Saturday, August 08, 2009

Dale Speirs, Calgary AL ,Canada


Challenger #29 is on hand, many thanks. Rose-Marie's article on the game Quidditch reminded me of another game-that-never-was, Mad magazine's famous "23-man Squamish" from back in the 1960s. The rules of that game were ridiculously complicated, with strange and undefined playing implements and player positions. One or two college teams were started up to play it, but for some reason it never became a professional sport.

Warren Buff mentioned the attempt by a Las Vegas fan to declare his tiny little segment of fanzine fandom to be Core Fandom. I have never agreed to this idea because both zinedom and fandom are reticulated networks, neither of which has a genuine centre. Zinedom is a network of nodes where each zine is a node and had a unique mailing list, usually overlapping with other zines but not exactly. SF fans, even back in the 1930s or 1950s, had different connections with other fans, again many in common but not exactly. Your zine is at a node with other SF zines both paper and electronic. My zine shares some of the same connections on the Papernet but not your connections on the Internet, just as you do not get the mail-art zines I do, and they do not trade for SF fanzines.

In like manner, there is no Core Fandom and never has been. The 1950s SF clubs in Britain or Canada may have known about the American clubs but did not consider them as the centre. Canadian fandom in particular, despite the efforts of the late Chester Cuthbert (1912-2009), never had a centre, but was only ever a network of cities with just the thinnest vertices connecting them.
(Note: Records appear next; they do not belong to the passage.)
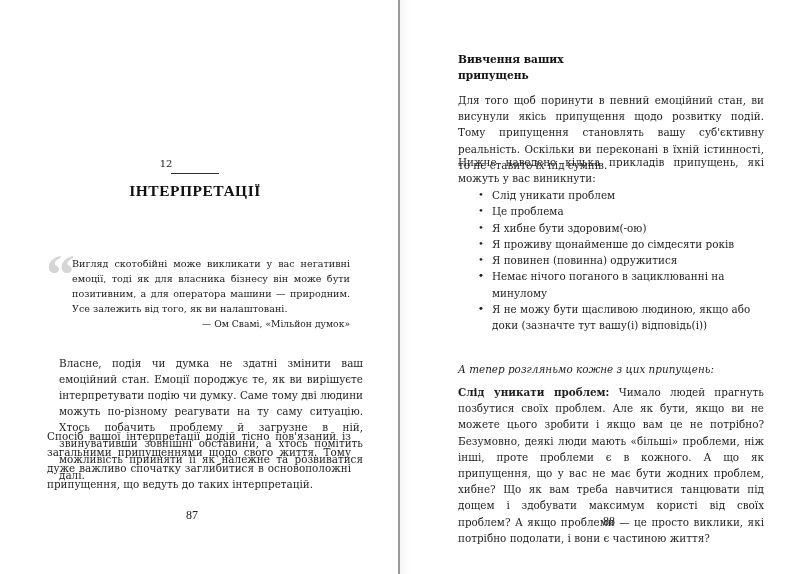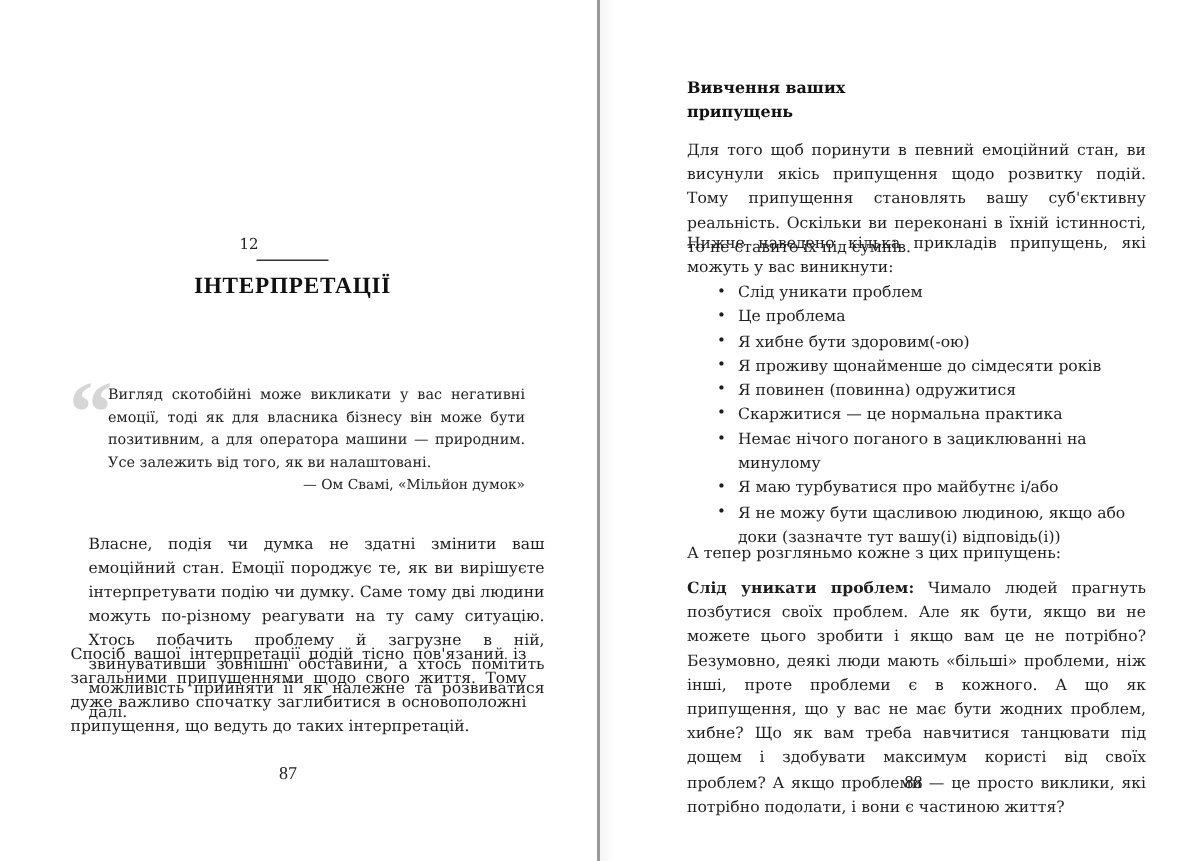--- a/index.html
+++ b/index.html
@@ -119,7 +119,7 @@
   <li><span class="bullet">•</span><span>Я хибне бути здоровим(-ою)</span></li>
   <li><span class="bullet">•</span><span>Я проживу щонайменше до сімдесяти років</span></li>
   <li><span class="bullet">•</span><span>Я повинен (повинна) одружитися</span></li>
-  <li><span class="bullet">•</span><span>Скаржитися — це нормальна практика</span></li>
+  <li><span class="bullet">•</span></li>
   <li><span class="bullet">•</span><span>Немає нічого поганого в зациклюванні на минулому</span></li>
   <li><span class="bullet">•</span><span>Я маю турбуватися про майбутнє і/або</span></li>
   <li><span class="bullet">•</span><span>Я не можу бути щасливою людиною, якщо або доки (зазначте тут вашу(і) відповідь(і))</span></li>

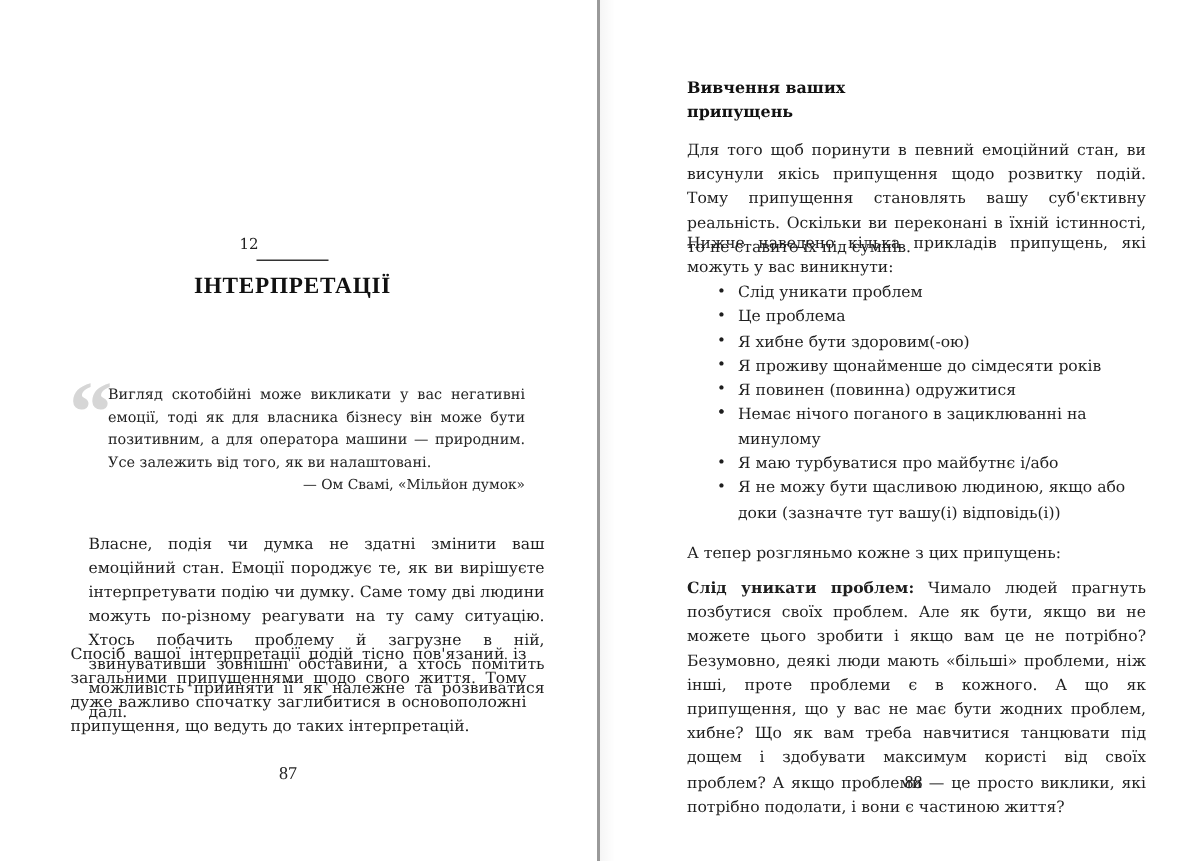--- a/index.html
+++ b/index.html
@@ -121,7 +121,7 @@
   <li><span class="bullet">•</span><span>Я повинен (повинна) одружитися</span></li>
   <li><span class="bullet">•</span></li>
   <li><span class="bullet">•</span><span>Немає нічого поганого в зациклюванні на минулому</span></li>
-  <li><span class="bullet">•</span><span>Я маю турбуватися про майбутнє і/або</span></li>
+  <li><span class="bullet">•</span></li>
   <li><span class="bullet">•</span><span>Я не можу бути щасливою людиною, якщо або доки (зазначте тут вашу(і) відповідь(і))</span></li>
 </ul>
 

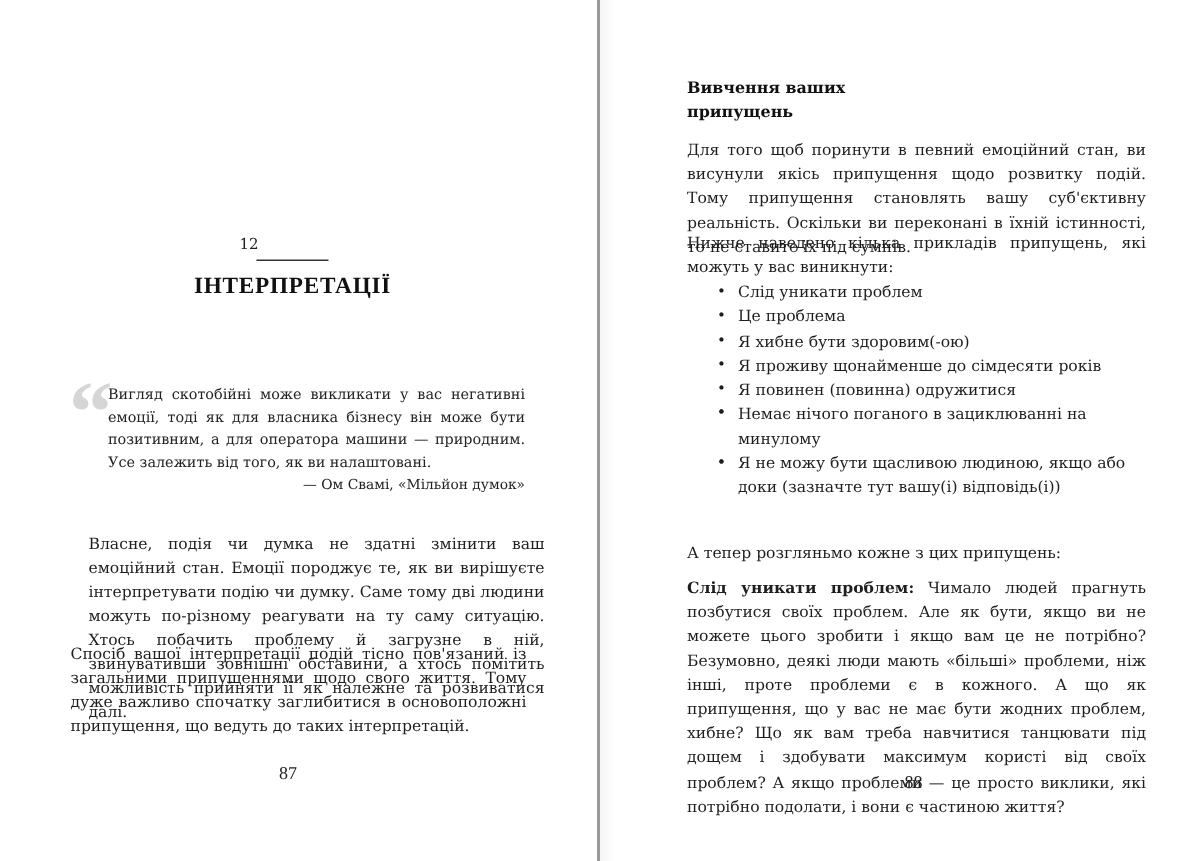--- a/index.html
+++ b/index.html
@@ -78,7 +78,7 @@
     .assumption-list li .bullet {
       position: absolute; left: 0; top: 0; font-size: 10px;
     }
-    .para-r3 { top: 361px; }
+    .para-r3 { top: 361px; font-style: italic; }
     .para-r4 { top: 384px; }
     .bold-lead { font-weight: bold; }
   </style>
The term I use for fandom today is Atomized Fandom. Not only are fans disconnected in time and space, but even within the same city the Firefly crowd has nothing to say to the gray-haired Trekkies. If it isn't Sailor Moon or Ranma 1 / 2, the anime fans don't want to know about it. Things fall apart, and the centre did not hold.

My feeling on the question of fandom's generations ... Each of us is brought into the SF community by enjoyment of the aspect of the genre current when we discover sensawunda. So science fiction for me resonates of the comics, of Andre Norton, Forbidden Planet, Philip K. Dick, The Twilight Zone, Poul Anderson and Analog. Fandom for me naturally involved meeting people who shared my love of such stuff. Older fans recall the pulps and Captain Future and their ghetto days in fanzining and see trufandom as enjoying that. Fans getting into the genre now would treasure Harry Potter, gaming and the slew of video SF, the second incarnation of Battlestar Galactica and Stargate and so forth -- and fandom for them would mean celebrating those loves. Like seeks like; it's only natural.

As people delve more deeply into the community of fandom, they encounter its history and the stuff that brought earlier generations into the fold. If they want to get the most of fandom, they'll learn to appreciate those things as well -- much as music aficionados who love rock learn to understand jazz.

But it's fatuous to expect people to embrace the whole picture from Jump Street. Fatuous, unfair, and as I found when I joined fanzine fandom, ugly.

The divisions you speak of are normal, inevitable, and tolerable. I feel we must let people follow their loves, and I would hope fans of whatever generation would show humor and tolerance and enjoy one another's fannishness even if the source of that affection isn't the same as theirs. In other words, I can enjoy cute kids running around in homemade Stargate uniforms and can hope they'll learn to understand why I prefer fanzines to blogs Likewise, I can enjoy reading Warhoon ... and have the right to expect that my right to my fandom is respected.

Science fiction is the ultimate Big Tent. .No one has the singular and unique right to call himself a fan and others phonies. No one. As for "Core Fandom", it's just a name. Like I say, I think the movie was a complete waste of Hilary Swank.